▸ **Excerpted records**:

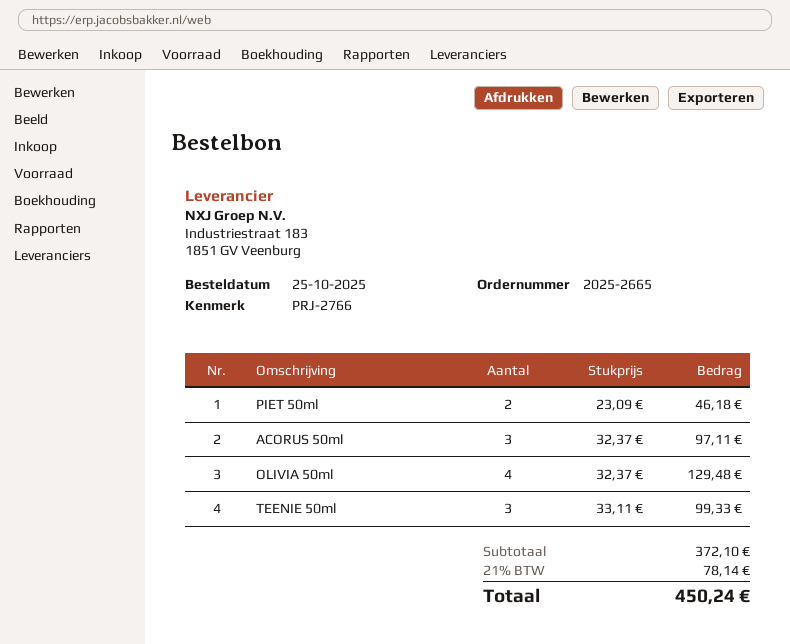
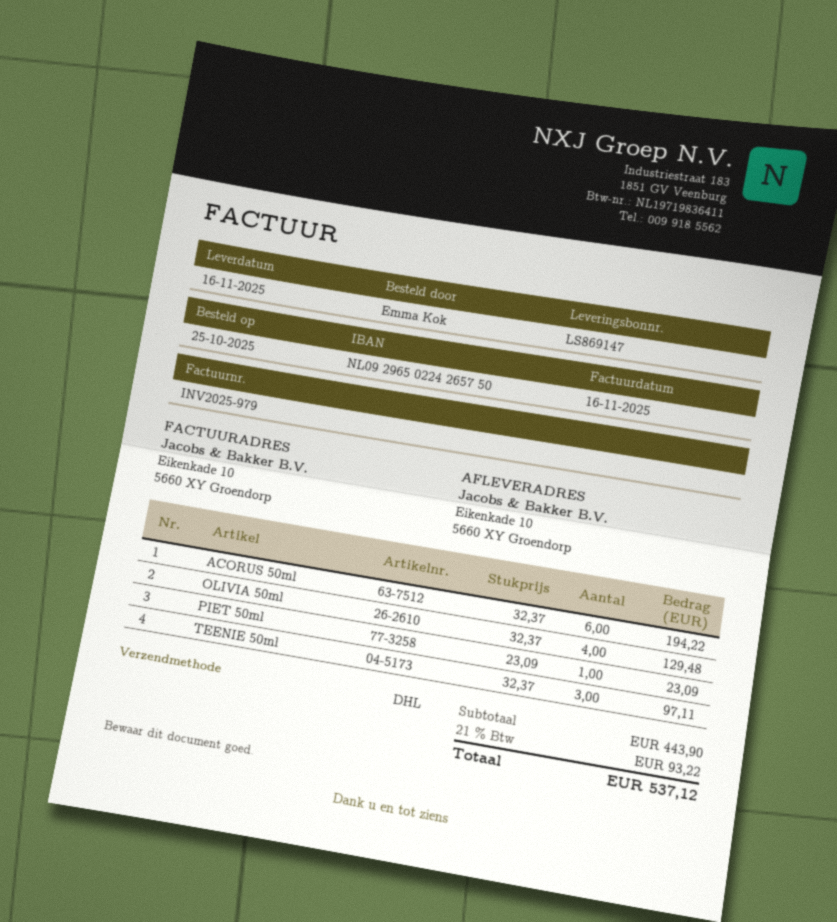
PIET 50ml: 2 x 23.09 = 46.18 -> 1 x 23.09 = 23.09
ACORUS 50ml: 3 x 32.37 = 97.11 -> 6 x 32.37 = 194.22
TEENIE 50ml: 3 x 33.11 = 99.33 -> 3 x 32.37 = 97.11
subtotal: 372.10 -> 443.90
tax: 21% = 78.14 -> 21% = 93.22
total: 450.24 -> 537.12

▸ **Exercise requirements**: With the line containing "subtotal: 372.10 -> 443.90" as the first and the last line above as the final one, copy those lines exactly and no others.

▸ **Result of this task**:
subtotal: 372.10 -> 443.90
tax: 21% = 78.14 -> 21% = 93.22
total: 450.24 -> 537.12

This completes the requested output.